Landkreis - Die Wirtschaftsförderung und das Regionalmanagement der gwt Starnberg haben unter den Unternehmen des Landkreises Starnberg zwei Umfragen erstellt, die Aufschluss über die derzeitige wirtschaftliche Situation geben. Abgefragt wurde unter anderem vor welchen Herausforderungen Firmen, Selbständige und Kulturschaffende im Landkreis Starnberg stehen. Nun hat die gwt eine kleine Zwischenbilanz veröffentlicht.

Im vergangenen Monat hat Annette von Nordeck, Wirtschaftsfördererin der gwt Starnberg, rund 1.700 lokale Unternehmen angeschrieben. Von ihnen haben 417 anonym auf die Fragen geantwortet. Bereits im Juni hat Regionalmanagerin Daniela Tewes gut 500 Kontakte aus der Kultur- und Kreativwirtschaft ebenfalls um Angaben zur wirtschaftlichen Situation gebeten. 

Aus der „klassischen“ Wirtschaft geben über 70 Prozent der Teilnehmer an, dass sie durch die Corona-Pandemie von Umsatzeinbußen betroffen sind oder diese für 2021 erwarten. Auch was das zweite Halbjahr 2020 betrifft, gibt rund ein Drittel an, die Auftragslage sei „nicht gut“.25 Prozent erklärten, dass sie derzeit noch an laufenden Projekten arbeiten, für die Akquise neuer Aufträge allerdings schwarz zu sehen. Einigen Firmen im Landkreis gelang es in der Krise neue Geschäftsfelder zu etablieren, betont der gwt-Bericht. 82 Prozent der befragten Unternehmen haben bislang keine Mitarbeiter entlassen. Allerdings schätzen acht Prozent der Befragten, dass sie Ende des Jahres sich coronabedingt von Mitarbeitern trennen müssen. 63 Prozent der Unternehmen halten derzeit Investitionen zurück, für 37 Prozent geht es relativ normal weiter. Wie die gwt Starnberg in ihrem Bericht ausführt, sieht es für die Kultur- und Kreativwirtschaft im Landkreis ziemlich düster aus. 
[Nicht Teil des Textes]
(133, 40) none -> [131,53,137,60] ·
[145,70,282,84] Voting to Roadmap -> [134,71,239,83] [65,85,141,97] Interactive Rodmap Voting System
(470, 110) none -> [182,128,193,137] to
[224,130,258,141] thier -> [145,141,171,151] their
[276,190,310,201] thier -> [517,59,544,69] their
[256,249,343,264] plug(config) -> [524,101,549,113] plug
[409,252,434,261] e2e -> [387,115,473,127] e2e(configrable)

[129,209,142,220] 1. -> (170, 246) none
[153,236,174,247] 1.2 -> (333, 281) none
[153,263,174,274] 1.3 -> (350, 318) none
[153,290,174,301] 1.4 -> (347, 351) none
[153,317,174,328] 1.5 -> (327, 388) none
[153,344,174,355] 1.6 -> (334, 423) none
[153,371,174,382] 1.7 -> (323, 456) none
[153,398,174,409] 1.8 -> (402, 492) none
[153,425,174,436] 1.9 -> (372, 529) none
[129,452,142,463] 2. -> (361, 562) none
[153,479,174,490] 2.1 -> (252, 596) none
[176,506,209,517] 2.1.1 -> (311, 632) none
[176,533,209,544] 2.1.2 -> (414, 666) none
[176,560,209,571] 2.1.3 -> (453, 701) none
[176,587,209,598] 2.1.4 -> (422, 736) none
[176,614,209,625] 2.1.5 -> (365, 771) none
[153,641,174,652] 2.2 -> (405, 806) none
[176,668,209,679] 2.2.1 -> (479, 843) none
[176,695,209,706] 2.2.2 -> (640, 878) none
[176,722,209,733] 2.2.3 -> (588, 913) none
Etwa die Hälfte der befragten Kulturschaffenden verzeichnet einen Umsatzrückgang zwischen 20 Prozent und 70 Prozent. 16 Prozent melden sogar einen kompletten finanziellen Ausfall. Hierzu zählen vor allem abgesagte Konzerte und andere Kulturveranstaltungen sowie geschlossene Kinos. Knapp die Hälfte der Kreativen gab an, dass ihre berufliche Existenz unmittelbar bedroht sei. Mehr als die Hälfte der befragten Künstler und Kreativarbeitenden gaben an, dass sie Soforthilfe in Anspruch genommen haben. Im „klassischen“ Wirtschaftsbereich hoffen rund 33 Prozent der Befragten auf eine Verbesserung im kommenden Jahr. 11 Prozent vermuten dagegen eine Verschlechterung bis Ende 2021. 
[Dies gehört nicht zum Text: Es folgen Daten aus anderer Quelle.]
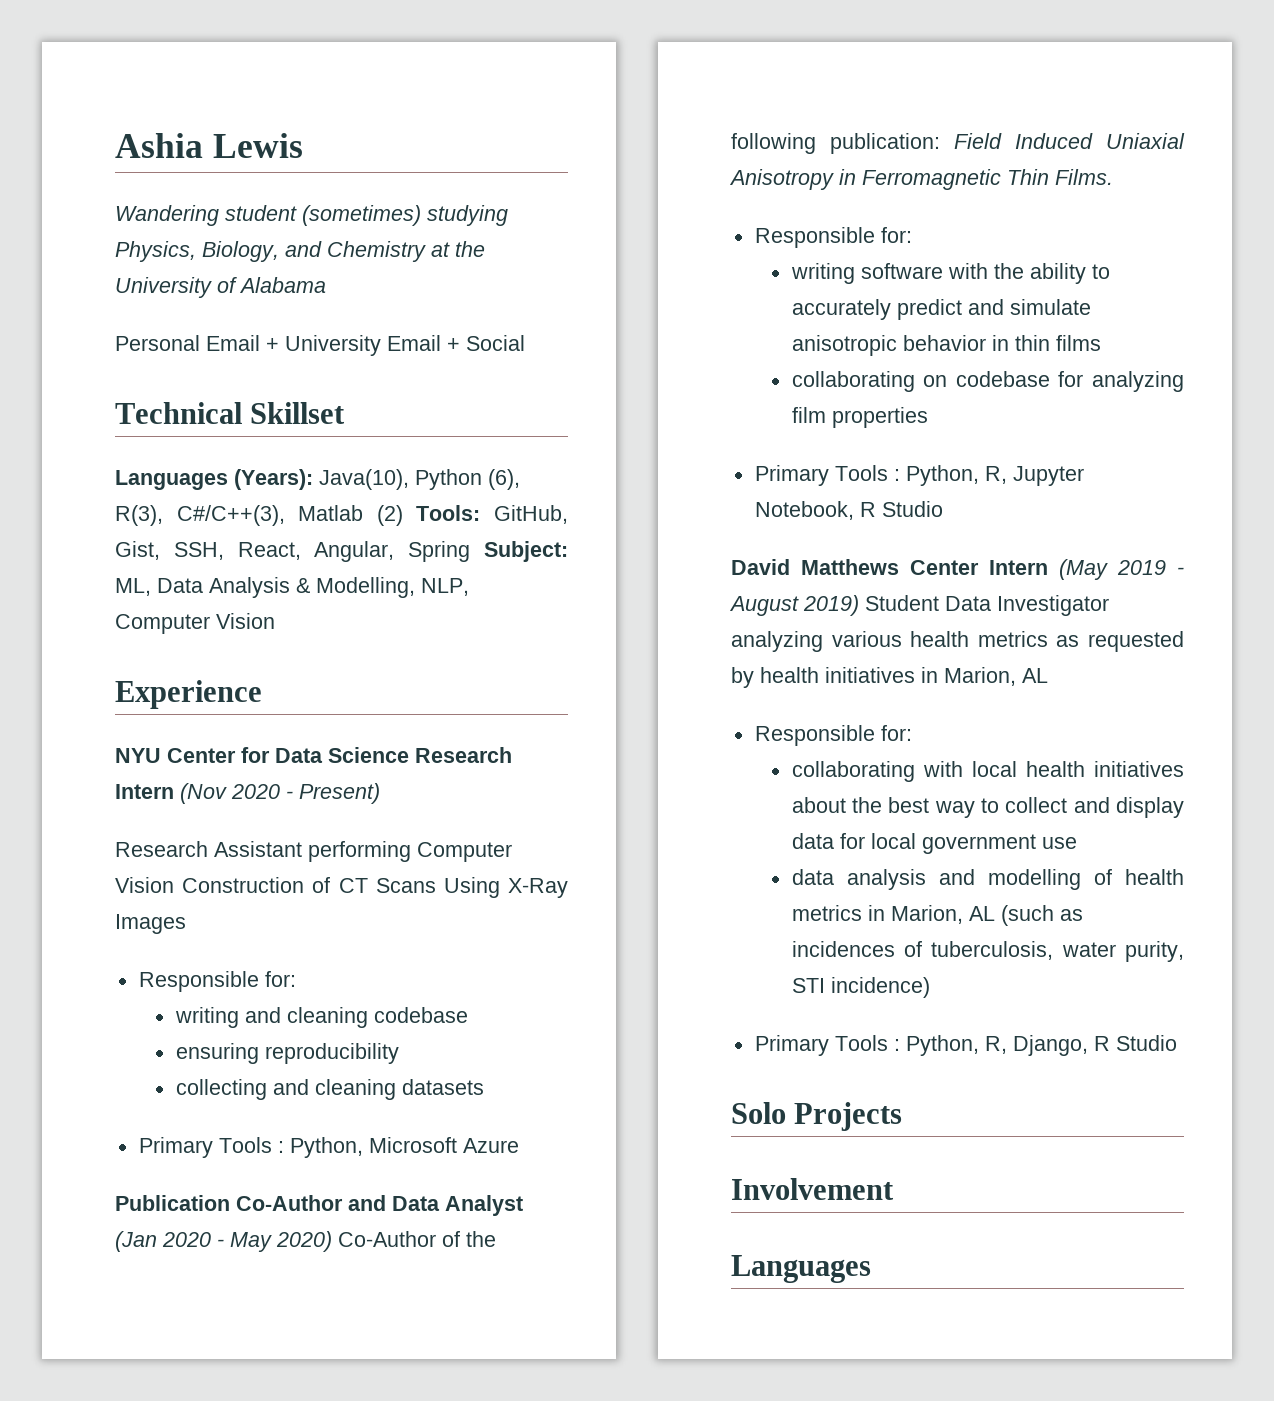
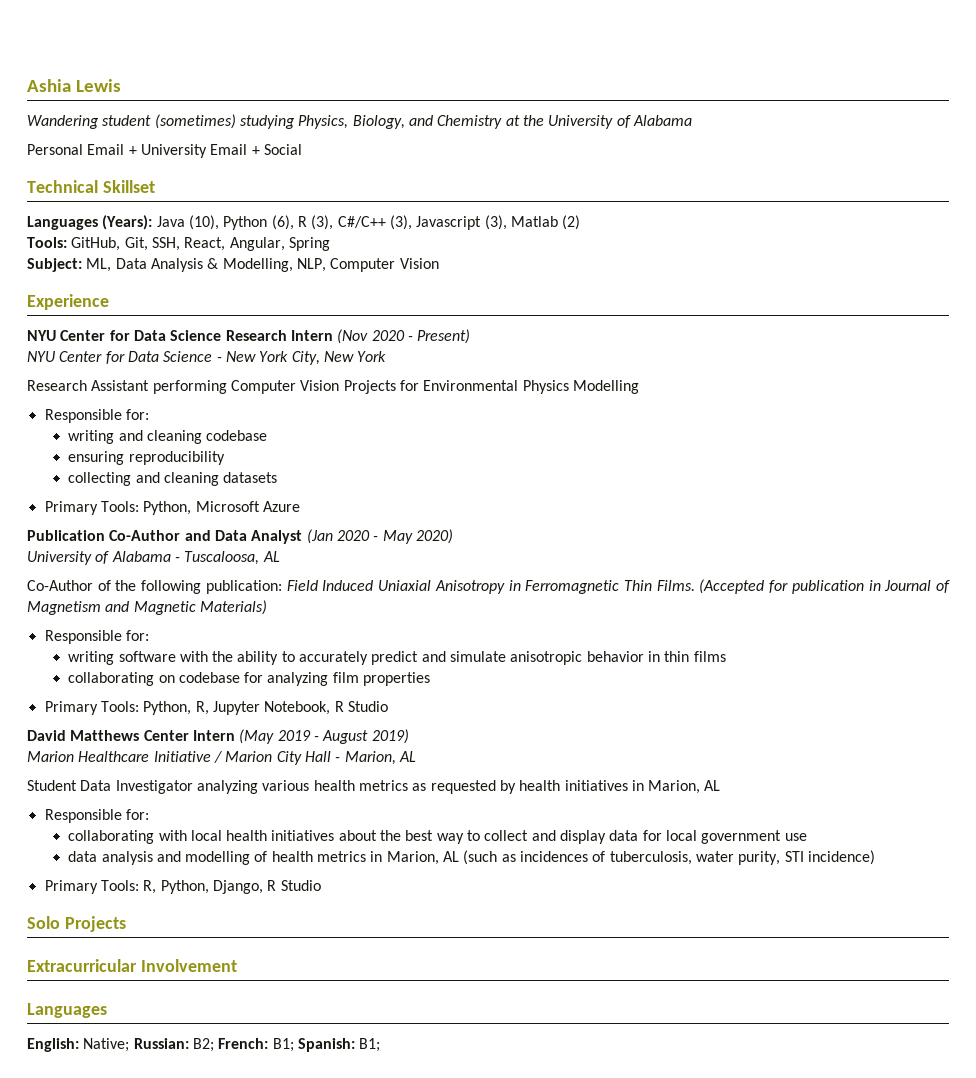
[319,469,520,490] [115,505,285,526] Java(10), Python (6), R(3), C#/C++(3), -> [156,215,507,230] Java (10), Python (6), R (3), C#/C++ (3), Javascript (3),
(403, 515) none -> (581, 222) //
[115,541,160,560] Gist, -> [124,237,148,251] Git,
(471, 551) none -> (330, 244) //
(380, 793) none -> [27,351,387,365] // NYU Center for Data Science - New York City, New York
[182,877,568,898] [115,914,186,934] Construction of CT Scans Using X-Ray Images -> [343,380,639,394] Projects for Environmental Physics Modelling
[218,1137,284,1153] Tools : -> [100,501,139,512] Tools:
(332, 1241) none -> [27,551,280,565] // University of Alabama - Tuscaloosa, AL //
(1113, 177) none -> [699,579,950,594] [27,600,267,615] (Accepted for publication in Journal of Magnetism and Magnetic Materials)
[834,465,900,481] Tools : -> [100,701,139,712] Tools:
(859, 605) none -> [27,751,416,765] // Marion Healthcare Initiative / Marion City Hall - Marion, AL //
[834,1035,1007,1056] Tools : Python, R, -> [100,880,209,894] Tools: R, Python,
(903, 1116) none -> [27,959,137,972] Extracurricular
(871, 1269) none -> [27,1038,381,1052] // English: Native; Russian: B2; French: B1; Spanish: B1;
Als dringlichstes Problem bezeichnen Unternehmen die ständige Unsicherheit, erschwerte Akquise-Möglichkeiten und die Zurückhaltung bei den Verbrauchern. Unsicherheit in der Planung ist auch für Kreativschaffende eines der Hauptprobleme, viele sehen eine klare Benachteiligung zu Angestellten, die Kurzarbeitergeld erhalten und kritisieren die fehlende Lobby der Branche. Immerhin sehen 63 Prozent der Befragten die Corona-Pandemie als „Digitalisierungs-Booster“. So gäbe es mehr Möglichkeiten für flexibleres Arbeiten, Online-Veranstaltungen würden Zeit und Nerven sparen.